### How to complete this task
An unchanged copy of every record below, without pictures, is the goal.

Revision tracking records:
• • • •

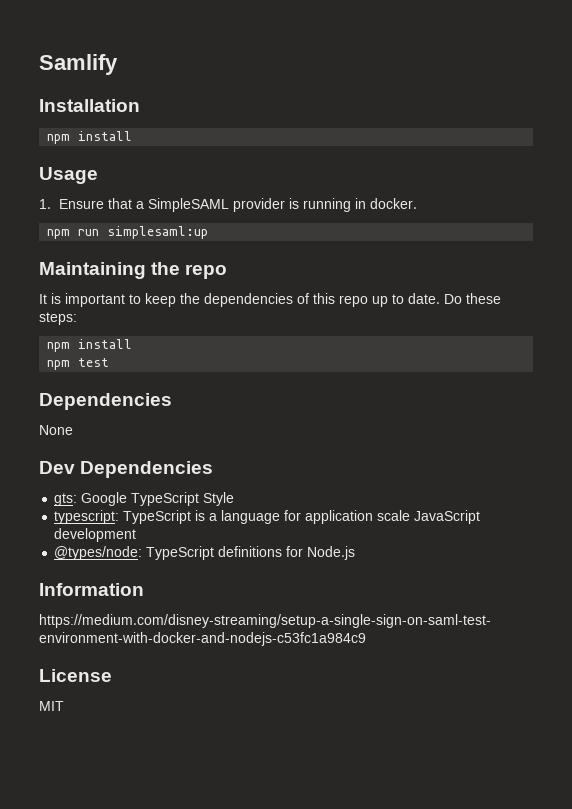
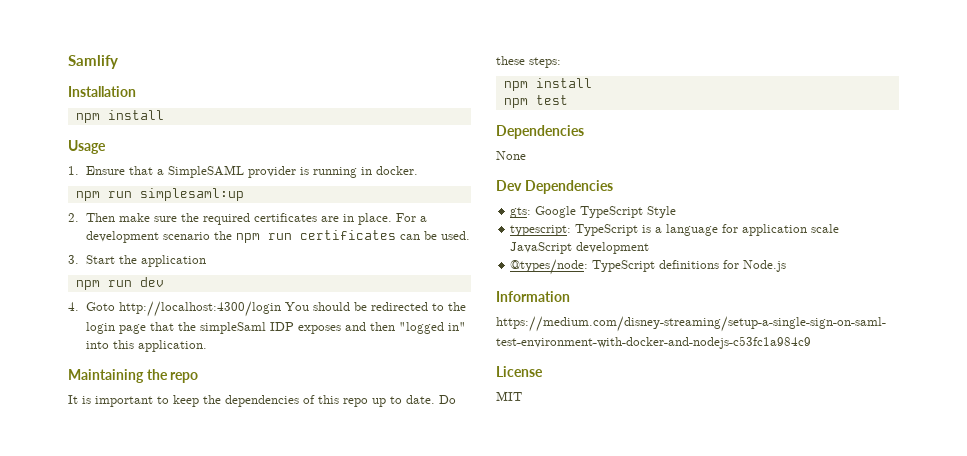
(209, 232) none -> [68,213,427,225] [85,230,470,243] [68,255,206,267] [75,277,164,290] [68,301,466,317] [85,322,466,334] [85,340,207,352] // 2. Then make sure the required certificates are in place. For a development scenario the npm run certificates can be used. // 3. Start the application // npm run dev // 4. Goto http://localhost:4300/login You should be redirected to the login page that the simpleSaml IDP exposes and then "logged in" into this application.

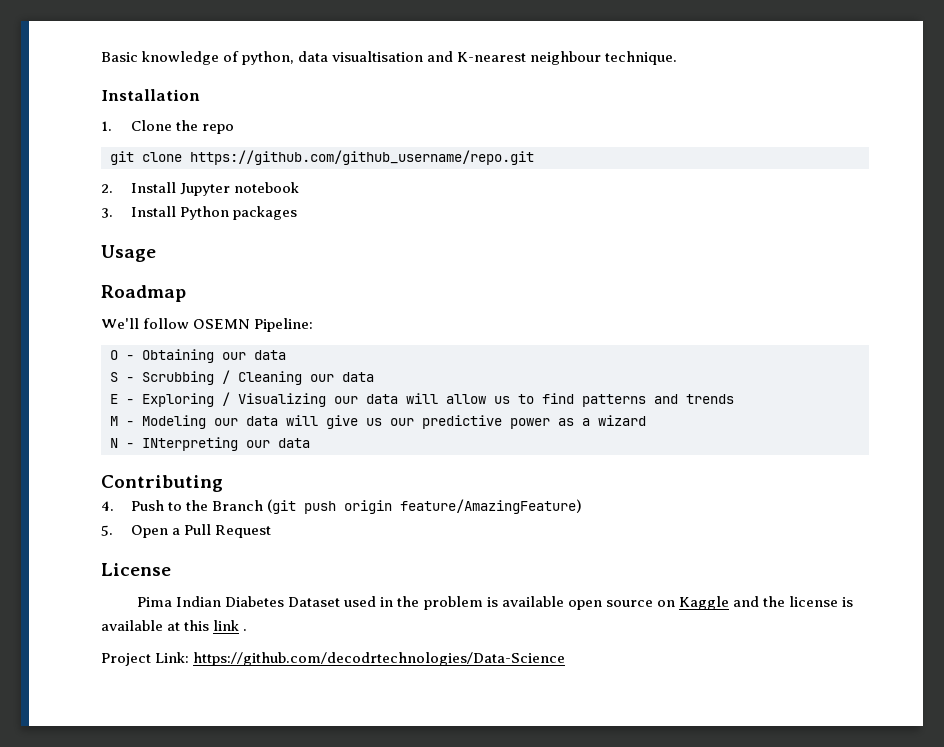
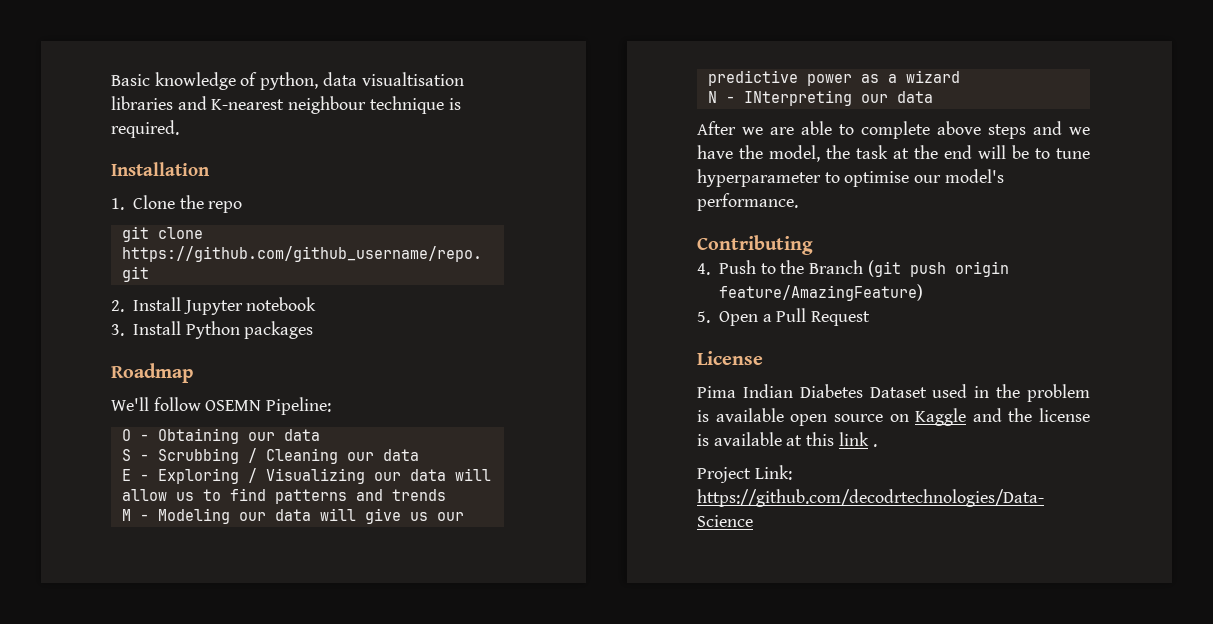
(424, 56) none -> [111,96,173,110] libraries
[605,51,678,65] technique. -> [369,96,461,114] [111,120,179,138] technique is required.
[101,245,156,262] // Usage -> (314, 330) none
(310, 443) none -> [697,121,1090,139] [697,145,1090,162] [697,169,1004,187] [697,193,798,211] // After we are able to complete above steps and we have the model, the task at the end will be to tune hyperparameter to optimise our model's performance.

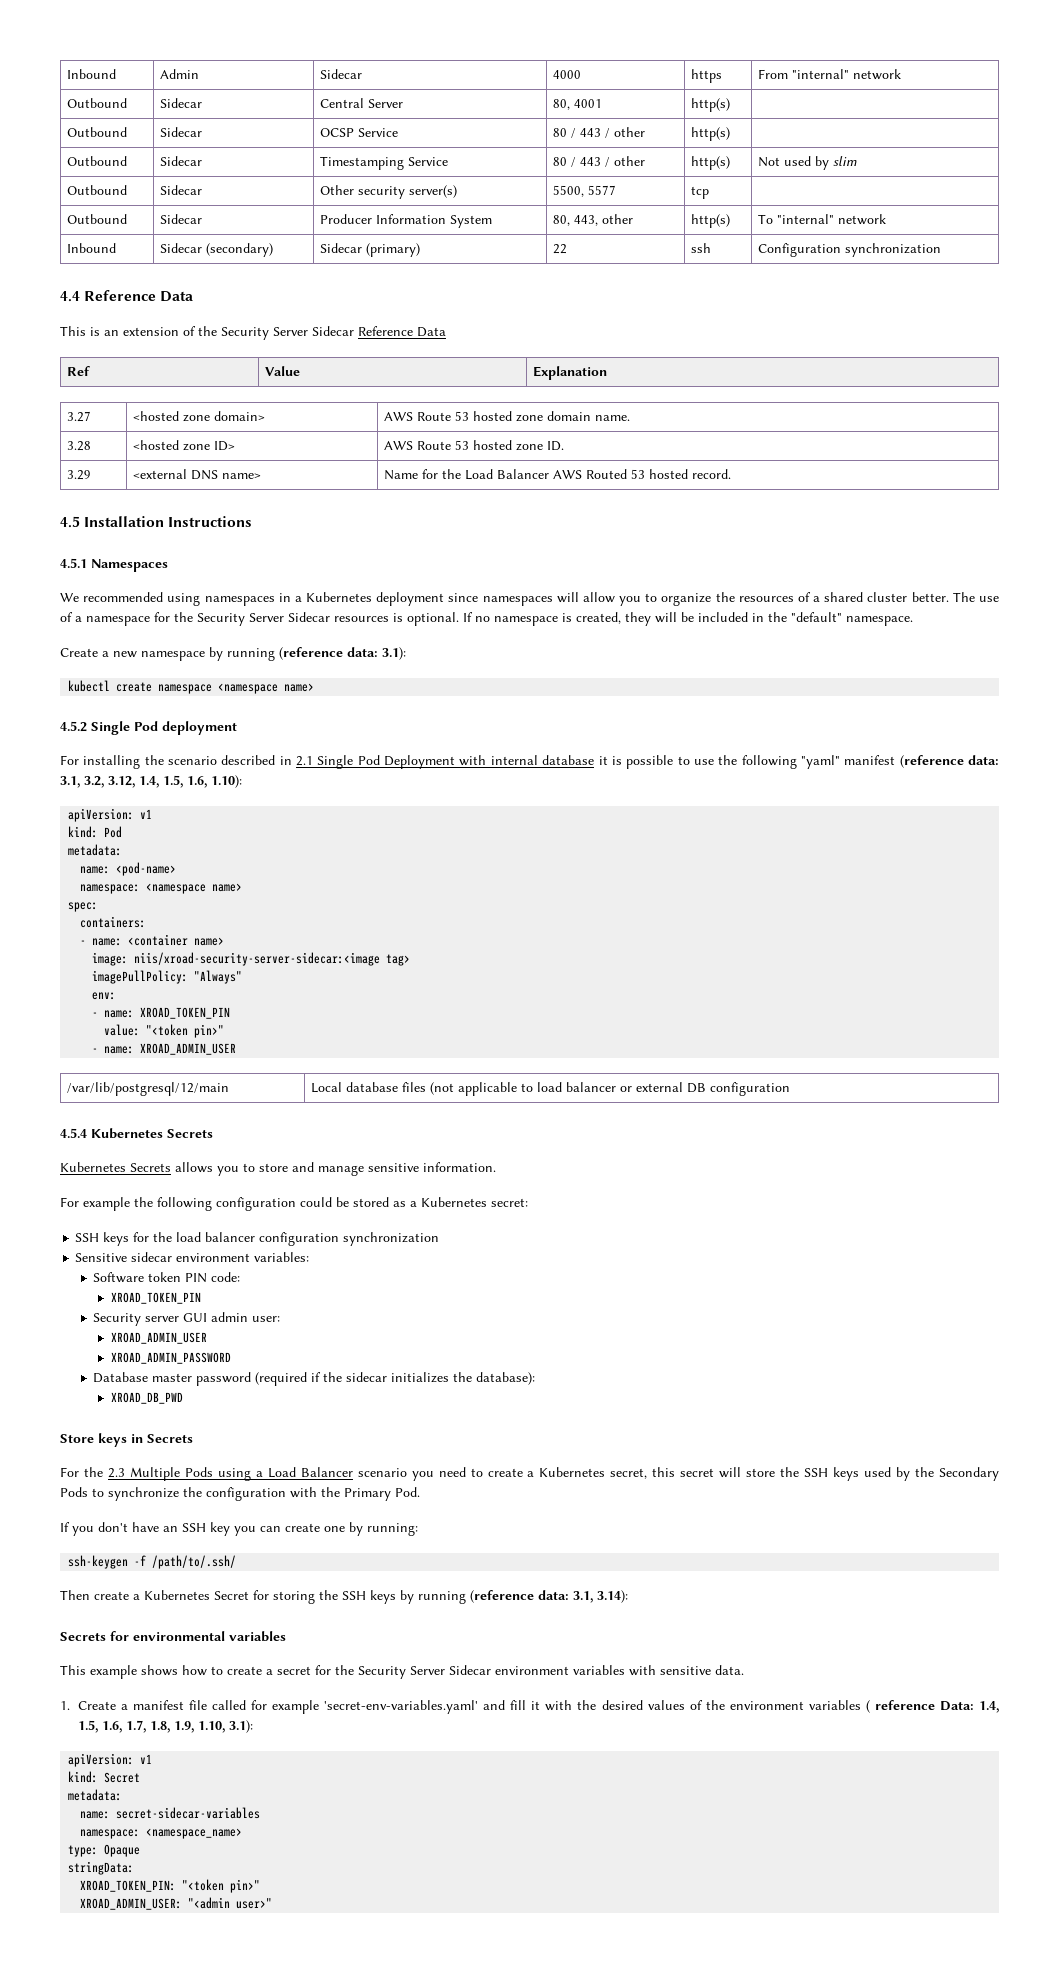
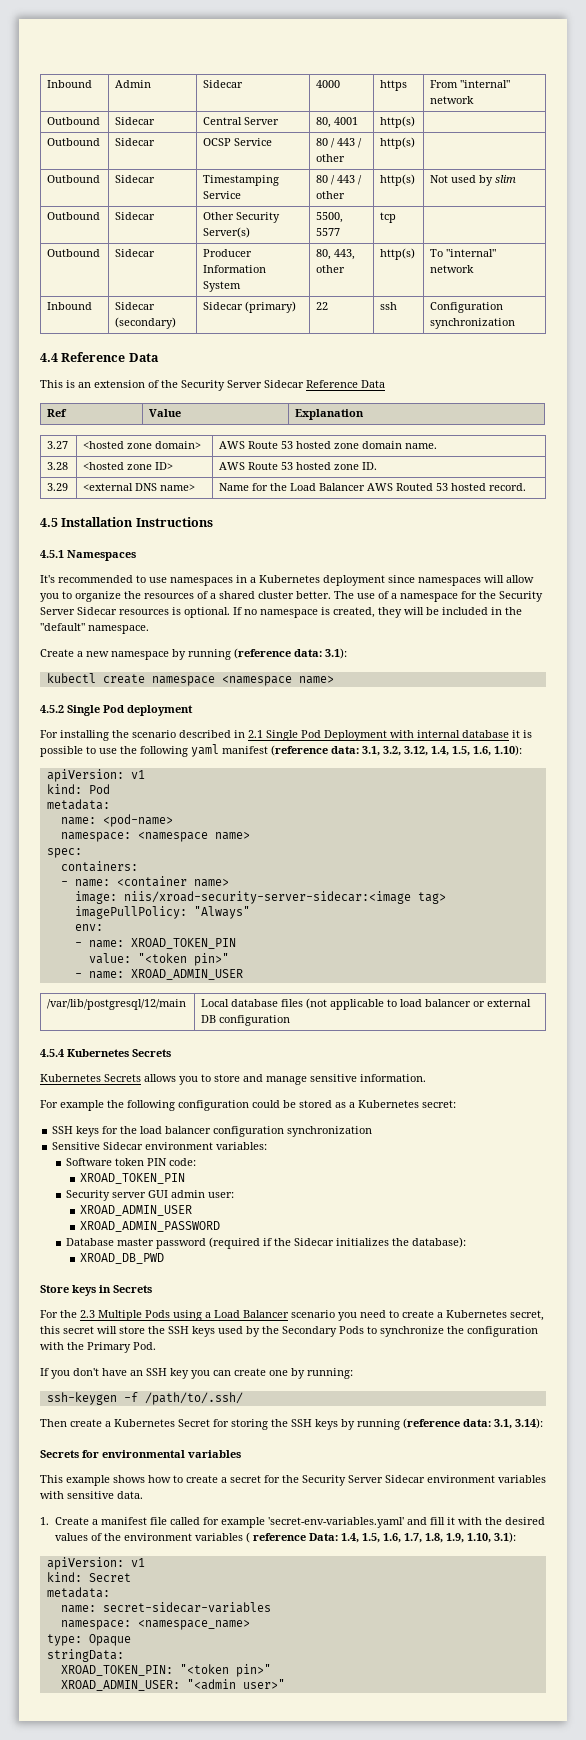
[358,185,458,199] security server(s) -> [236,212,281,223] [203,227,251,238] Security Server(s)
[60,592,201,606] We recommended using -> [40,575,167,583] It's recommended to use
[800,755,840,769] "yaml" -> [191,744,219,757] yaml
[131,1252,173,1262] sidecar -> [103,1142,144,1150] Sidecar
[346,1372,388,1382] sidecar -> [293,1238,334,1246] Sidecar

• • • •

### Solution for this exercise
(209, 232) none -> [68,213,427,225] [85,230,470,243] [68,255,206,267] [75,277,164,290] [68,301,466,317] [85,322,466,334] [85,340,207,352] // 2. Then make sure the required certificates are in place. For a development scenario the npm run certificates can be used. // 3. Start the application // npm run dev // 4. Goto http://localhost:4300/login You should be redirected to the login page that the simpleSaml IDP exposes and then "logged in" into this application.

(424, 56) none -> [111,96,173,110] libraries
[605,51,678,65] technique. -> [369,96,461,114] [111,120,179,138] technique is required.
[101,245,156,262] // Usage -> (314, 330) none
(310, 443) none -> [697,121,1090,139] [697,145,1090,162] [697,169,1004,187] [697,193,798,211] // After we are able to complete above steps and we have the model, the task at the end will be to tune hyperparameter to optimise our model's performance.

[358,185,458,199] security server(s) -> [236,212,281,223] [203,227,251,238] Security Server(s)
[60,592,201,606] We recommended using -> [40,575,167,583] It's recommended to use
[800,755,840,769] "yaml" -> [191,744,219,757] yaml
[131,1252,173,1262] sidecar -> [103,1142,144,1150] Sidecar
[346,1372,388,1382] sidecar -> [293,1238,334,1246] Sidecar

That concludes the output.